Ella se giró y le miró a la cara.
—Gracias, doctor.
El aludido refunfuñó y salió.
—Bueno, doctor Laverty —suspiró.
Barry vaciló. Kinky se había tomado el trabajo de descubrir cosas sobre la joven y él sospechaba que había una razón muy sencilla por la que el padre no podía casarse con ella. Decidió coger el toro por los cuernos.
—Julie, ¿le gusta trabajar para los Bishop?
Ella se revolvió en la silla.
—¿Cómo sabe dónde trabajo?
—Es un pueblo pequeño.
—Como Rasharkin. Cuanto antes me vaya de aquí, mejor.
—¿Es el concejal Bishop el padre?
—¿Qué? ¿Ese viejo verde? —Frunció el entrecejo y sus mejillas se colorearon. Se levantó y, apoyando las manos en la mesa, dejó descansar su peso sobre los brazos—. No tengo tan mal gusto.
O’Reilly regresó con los formularios rosas del laboratorio en una mano. Miró a Julie y luego a Barry, quien sacudió la cabeza.
—Si lo es —prosiguió Barry—, podríamos al menos hacerle pagar por…
—No es él. —Curvó los labios hacia abajo.
—¿Quién es él? —quiso saber O’Reilly.
—El concejal Bishop. Le he preguntado a Julie si era él el padre.
—Y yo le he dicho al doctor Laverty… —Un sollozo interrumpió sus palabras—. Él trató de propasarse conmigo, pero yo no dejé que se acercara.
—Está bien, Julie —la calmó O’Reilly—. El doctor Laverty sólo estaba intentando ayudar.
—Lo sé. —Se secó las lágrimas con el dorso de la mano—. Es que sólo pensar en ese hombre me da escalofríos. —Sus ojos verdes centellearon.
—No hablaremos más de ello. —El médico aguardó.
Ella se retorció la falda y alargó un brazo.
—Déme esos impresos. ¿Adónde tengo que ir para hacerme las pruebas? ¿Puedo hacérmelas aquí?
O’Reilly le entregó las solicitudes.
—Puede, pero si quiere guardarse esto para sí, tal vez sería mejor que fuera a la clínica de salud de Bangor.
—Lo haré —asintió con la barbilla firme y los ojos secos—. ¿Mañana estaría bien?
—Por supuesto.

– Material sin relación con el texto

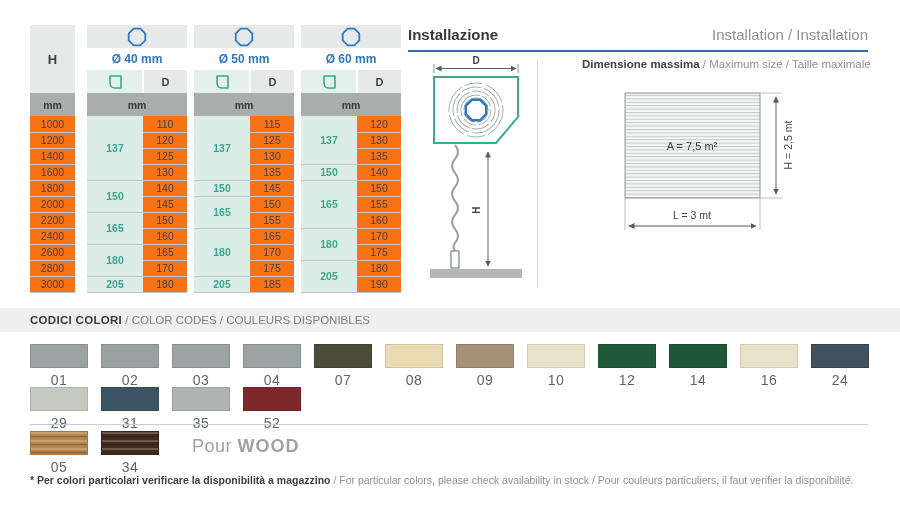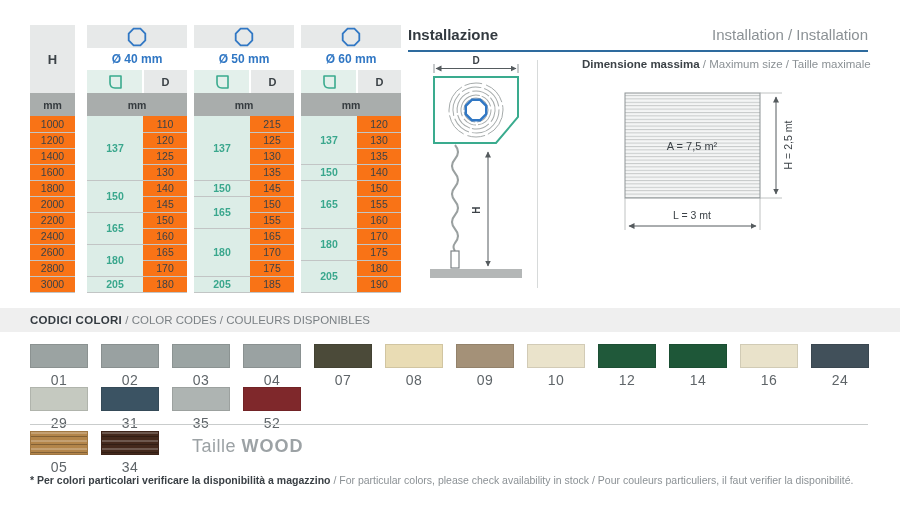"215" td.d { text: 215 -> 115 }
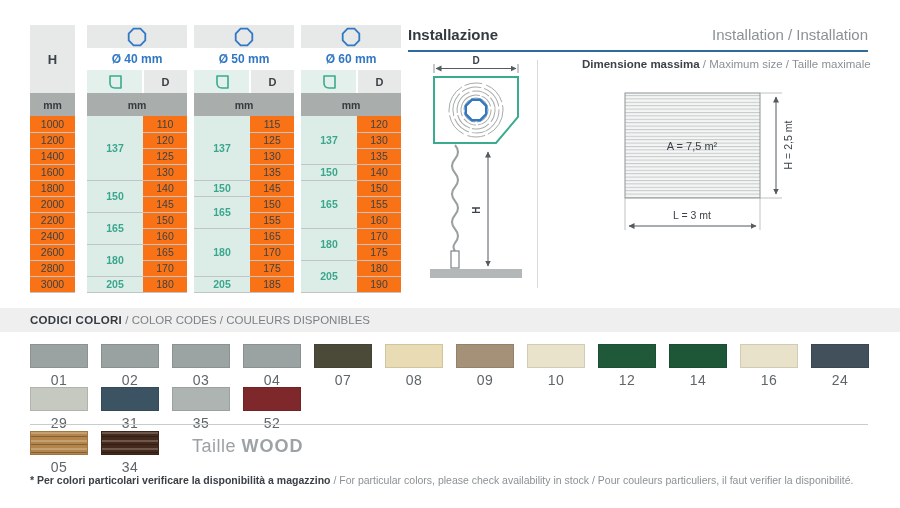"Taille" span { text: Taille -> Pour }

Tendremos los resultados el viernes.
Ella sacudió la cabeza.
—No puedo pedir más tiempo libre esta semana. ¿Podría venir el lunes?
—Claro, así tendremos toda la información necesaria sobre Liverpool.
Sonrió forzadamente.
—He oído que hay tantos Paddies viviendo allí que parece la capital de Irlanda.
—Así es —reconoció O’Reilly.
—Bueno, cuando todo esto acabe tal vez mi pobre bastardo pueda encontrar una buena casa irlandesa —declaró.
—Eso espero.
Ella metió los impresos en el bolso.
—No será tan malo. No soy la primera chica en darlo a una familia…, ni tampoco la última. —Le tendió la mano a O’Reilly, quien vaciló.
Barry se sorprendió. Las mujeres normalmente no daban la mano a los hombres.
O’Reilly sonrió y le estrechó la mano.
—Estará bien, Julie MacAteer. —Rodeó su hombro con el brazo—. Lo estará, ya lo verá.
La joven le miró a la cara y luego a Barry.
—Aprecio mucho lo que los dos han hecho por mí. —Tragó saliva y se volvió a O’Reilly—. Si este pequeño bastardo es un niño, tal vez le llame Fingal. —Dio un paso atrás—. Más vale que me vaya. Volveré el lunes.
—Se lo ha tomado muy bien, Fingal —admitió Barry después de que se hubo marchado—. Espero no haberla disgustado demasiado preguntándole sobre Bishop, pero creí…
—Sé exactamente lo que creíste —interrumpió O’Reilly—. Yo también tenía esa intuición; pero todo esto me ha dado una idea. Necesitaré tu ayuda y tendremos que saltarnos unas cuantas normas, pero…
Barry abrió los ojos como platos cuando O’Reilly le expuso su plan. Podría funcionar —de hecho, cuanto más pensaba en ello, más seguro estaba de que funcionaría—, y si forzar unas cuantas normas era para bien, bueno…
—¿Forzar las normas, Fingal? Le ayudaré a retorcerlas tanto que acabarán pareciéndose a esas rosquillas alemanas.
Sabía que si conseguían tener éxito, el concejal Bishop sería la víctima de una caída; una caída como no se había visto desde que Josué luchó en la batalla de Jericó y las murallas de la ciudad se derrumbaron.